Monday, October 26, 2009

Testing, Testing, Uno Dos Tres

Since Matt and I spend a lot of time at his house each weekend, his madre has decided that we must cook dinner for the family once every two weeks.

I am a complete "blob" (as Matt likes to remind me) and was really reluctant (still am) to do this yesterday.

Matt left me with his mother in their kitchen while he went outside to do the BBQ. He gave me a little smile before he left. A "yes-I-know-you-can't-cook" smile.

Anyways so ya. Me and his mother where there and she taught me how to make this cheese thing. I felt like I was being put on the spot. You know when those people go onstage to test microphones and everyone looks at them? Or when someone trips in a crowded area? That reaction of everyone looking at you? That's how I felt... only me getting nervous over everything, it felt like than but ten times worse. I hate feeling like that.

Testing testing one two three.

I hope I passed. Point is, they all survived so the cooking could not have been THAT bad.

But who knows? Maybe they were just being polite.

Sunday, October 25, 2009

Silence

So for my English class, the subject I wish to persue in University, we were asked to write poems based on a line from each act of Shakespeare's Hamlet. I thought this one of mine was quite good so, here you go, my act one poem:

I’m the secret keeper they slither and whisper to,
Curse and complain under the shadows
Of my blanket of trust: they gather
Bearing poisonous fruit from envious buds.

Grinding my teeth I hear to them, one by one
I see them approach with heads hung low
Silence is my master so I must obey
The bounding command to listen to their somber song.

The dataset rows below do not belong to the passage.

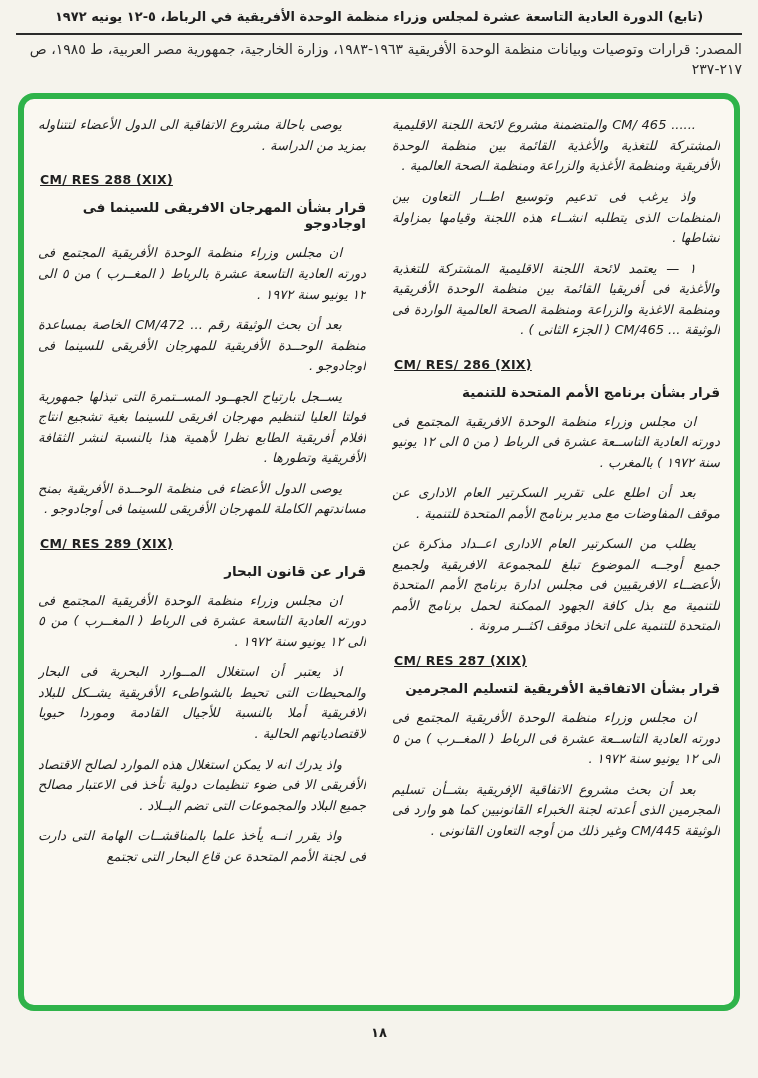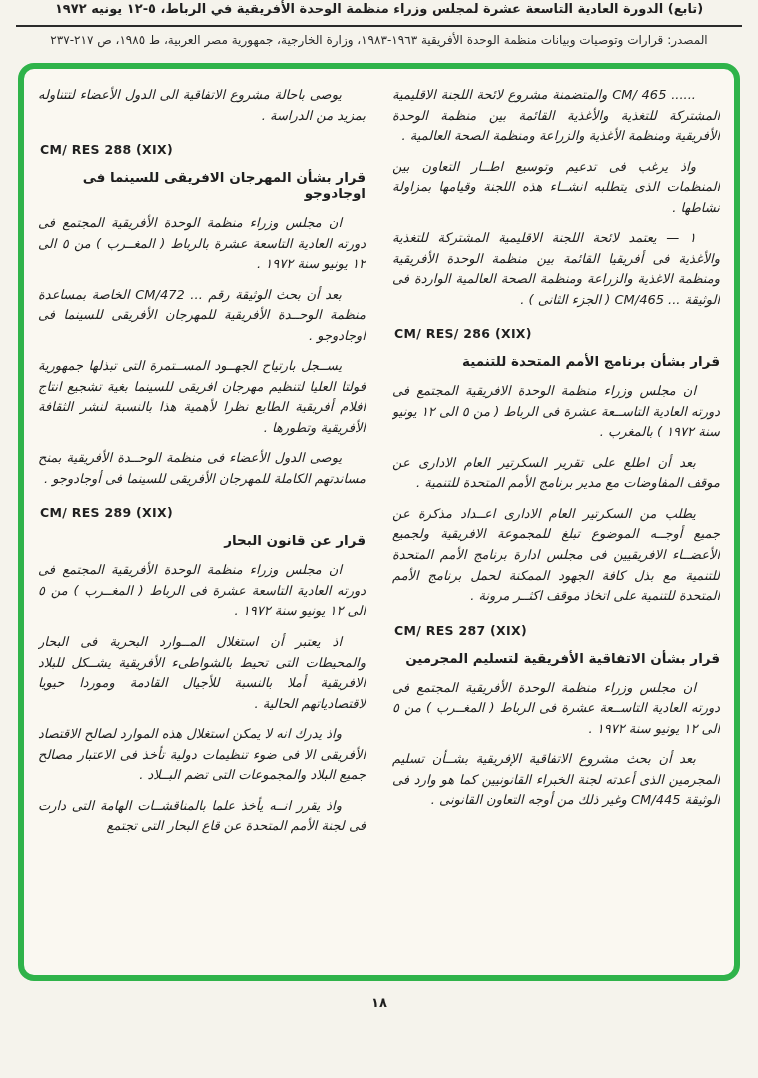"(تابع) الدورة العادية التاسعة عشرة" .header { padding-top: 0 -> 8px }
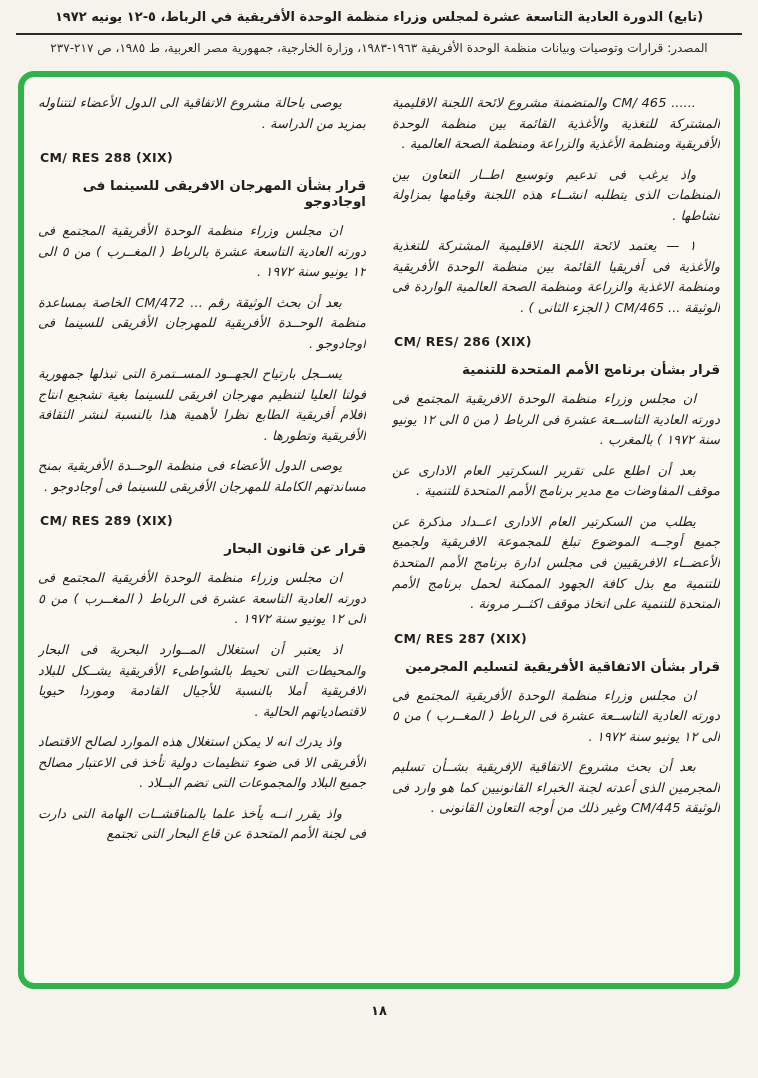"المصدر: قرارات وتوصيات وبيانات منظمة" .header-source { font-size: 12px -> 14px; text-align: center -> right }
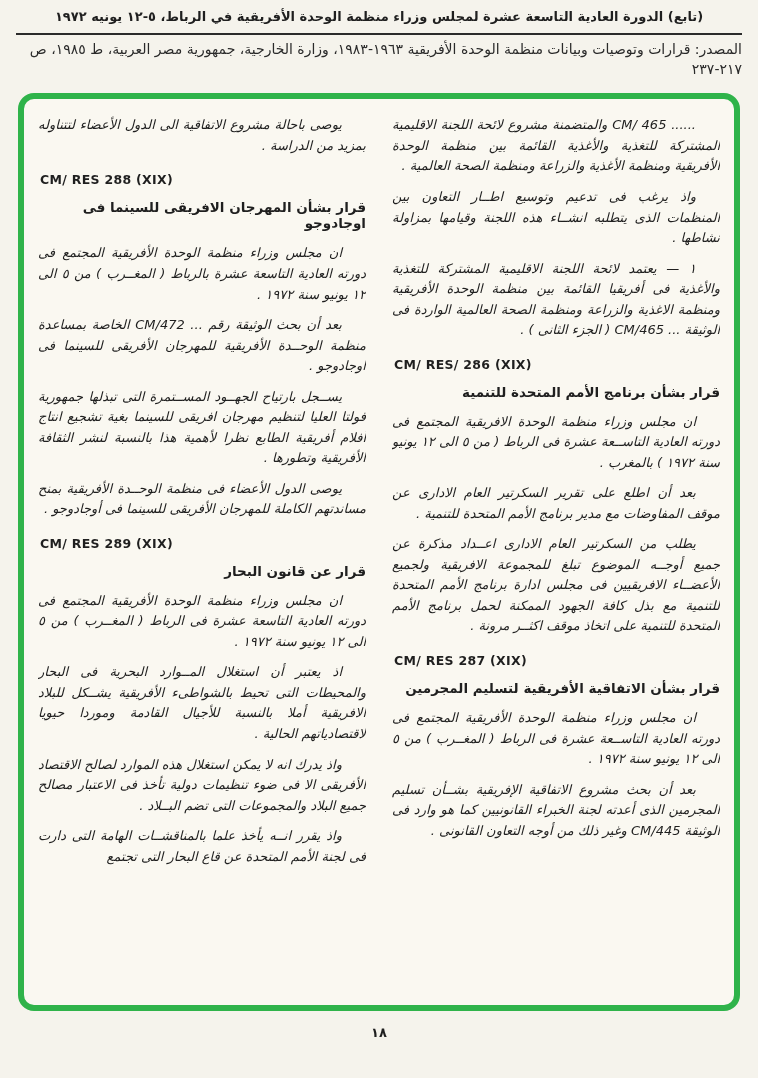"CM/ RES 288 (XIX)" .blk-code { text-decoration: none -> underline }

I keep quiet, listening to their cutting words,
Listening to their nasty words,
Listening to their words,
Hurting, yelling, judging, remorseless.

But I refuse- I am done listening to this routine
I wish to speak, to scream of it
Gather my courage and tell of how
My patience has been worth thin

Restraint I must practice
This underestimated evil, this gossip continues
“It is not, nor it cannot come to good;
But break my heart, for I must hold my tongue!”
Act 1, Scene 2, Lines 158-159

Madre

Came home today at like one in the morning. Mom was pissed, half called me a slut for being out with Matt. Then she said that he would disown me if he were to ever get me pregnant (she's assuming we're having sex, thanks madre). And that if I am to come home so late she will call the police.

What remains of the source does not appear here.